[] Image classification with CNN

Image classification with CNN

What is Convolution Neural Network(CNN)?

CNN is a type of supervised deep-learning algorithm that uses matrix feature extraction along with a densely connected network for classification tasks. CNN is most popular for image classification, but it can also be used for audio, signal, and time series classification.

How does CNN work

CNN is composed of a feature extraction part and a classification part.

Features are extracted with matrix operations. Basically, a filter matrix moves across the dataset. When it is overlapping with data that has high similarity as the filter, it will output a number close to 1 for that position and 0 vice versa. This is done by multiplying each of the filter values with a corresponding value of the dataset and dividing their sum by the number of values of the filter. Then, a ReLu function is used to non-linearize the data.

There are options for feature extraction such as padding, stride, and filter window. Padding adds an empty margin around the dataset so that corner values are not overlooked. Stride defines how far the filter window moves each step. Filter window defines the dimension of the window.

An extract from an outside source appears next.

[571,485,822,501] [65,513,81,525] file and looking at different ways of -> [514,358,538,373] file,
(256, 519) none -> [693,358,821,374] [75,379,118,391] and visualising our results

Pooling is often used between applying feature extraction. Pooling partitions the data into sub-regions with given window dimensions, then represents that region with the max value of that region. This type of pooling is called max pooling, which is commonly used. There is also average pooling.

After final pooling, the feature-representative data is pasted to a densely connected neural network, which is just a basic ANN.

Why do we use CNN

There are a few benefits for using CNN instead of Artificial Neural Networks(ANN). Namely 1) reduced training size, 2) reduced overfitting, 3) Tolerant to distortion of data. However, these benefits require using pooling. It seems that the value of convolution filtering is to enable the pooling process, and has no data processing usage inherently.

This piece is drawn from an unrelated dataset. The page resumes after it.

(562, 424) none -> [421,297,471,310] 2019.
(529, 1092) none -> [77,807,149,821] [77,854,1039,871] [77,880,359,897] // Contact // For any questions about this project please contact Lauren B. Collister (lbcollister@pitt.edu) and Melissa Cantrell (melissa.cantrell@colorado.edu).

Reduced training size can be achieved with pooling. As pooling extracts representative feature information from blocks of regions, it reduces the size of data. A higher pooling window and stride results in more reduction in size.

Pooling also represents the original data in terms of the location of key features, reducing the density and noise of the data before passing it to the dense layer. This makes the data more "sparse", reducing overfitting. This also makes the model more tolerant of data distortion.

Data Augmentation

CNN by itself does not handle distorted/rotated samples well. You need to provide distorted/rotated training samples so that it can account for them. Data augmentation is to create random distortion/rotation to training samples. In TensorFlow, data augmentation can be defined as a sequential pipeline.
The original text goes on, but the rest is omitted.